In the case of a foreign person (non-EU/EER/Swiss) who does come to the Netherlands on a short-term visa, finds a job "by accident" and decides to stay, a few legal problems arise. First of all, in order to qualify for an employment-based residence permit, in most cases an MVV has to be secured through the application procedure at a Dutch consulate or embassy in the country of origin or abode. During the MVV application procedure, the foreign applicant is not allowed to stay in the Netherlands. This means that a foreign person will have to go back to his or her country of origin or abode and wait for their MVV application to be processed. With an MVV stamped in his or her passport, a "legal" return to the Netherlands is possible. Proof of a valid MVV is required for an application for a employment-based residence permit.

Meanwhile, the prospective Dutch employer is required to arrange a Dutch work permit. Without proof of the actual MVV (or its application and acceptance) the Dutch employer will find it quite impossible to obtain a work permit. The Central Employment Office will check for proof of the (future) residence status of the beneficiary. Proof of a short-term visa is (in most cases) not sufficient and the application for a work permit will (most likely) be turned down.
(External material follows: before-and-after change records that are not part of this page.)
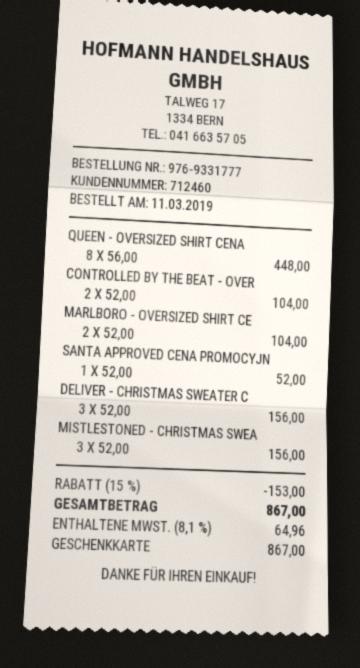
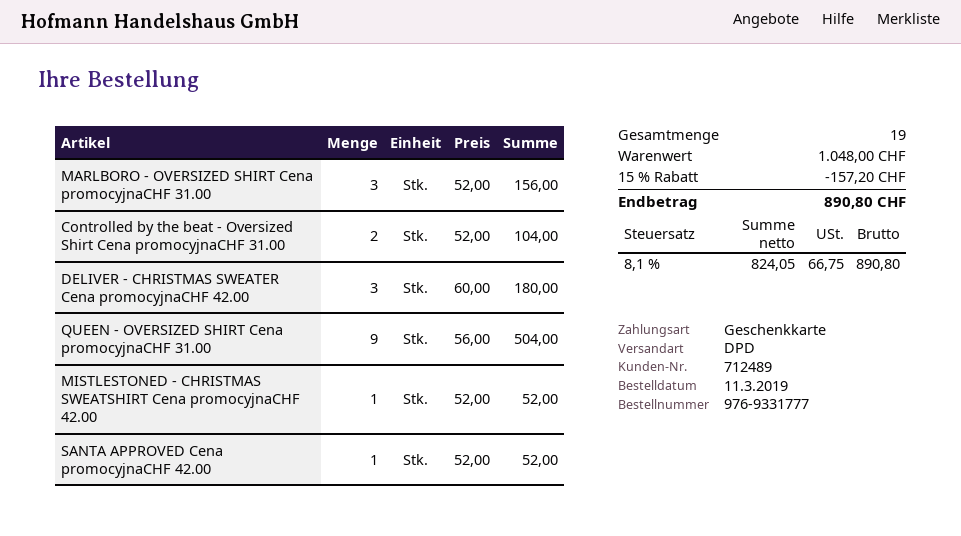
customer number: 712460 -> 712489
QUEEN - OVERSIZED SHIRT CENA: 8 x 56.00 = 448.00 -> 9 x 56.00 = 504.00
MARLBORO - OVERSIZED SHIRT CE: 2 x 52.00 = 104.00 -> 3 x 52.00 = 156.00
DELIVER - CHRISTMAS SWEATER C: 3 x 52.00 = 156.00 -> 3 x 60.00 = 180.00
MISTLESTONED - CHRISTMAS SWEA: 3 x 52.00 = 156.00 -> 1 x 52.00 = 52.00
discount: 15% = 153.00 -> 15% = 157.20
tax: 8.1% = 64.96 -> 8.1% = 66.75
total: 867.00 -> 890.80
In one of my recent columns I mentioned the possibility of assistance from the Dutch Employment Office (CWI) with regard to unemployment registration and certain employment-related intermediary activities. Please note that this kind of assistance is usually not available for the bulk of non-EU/EER/Swiss nationals visiting the Netherlands.

January 2003

This column is for informative purposes only, is general in nature, and is not intended to be a substitute for competent legal and professional advice. Dutch rules and regulations regarding aliens, work permits, visas, and residence permits are continuously subject to change.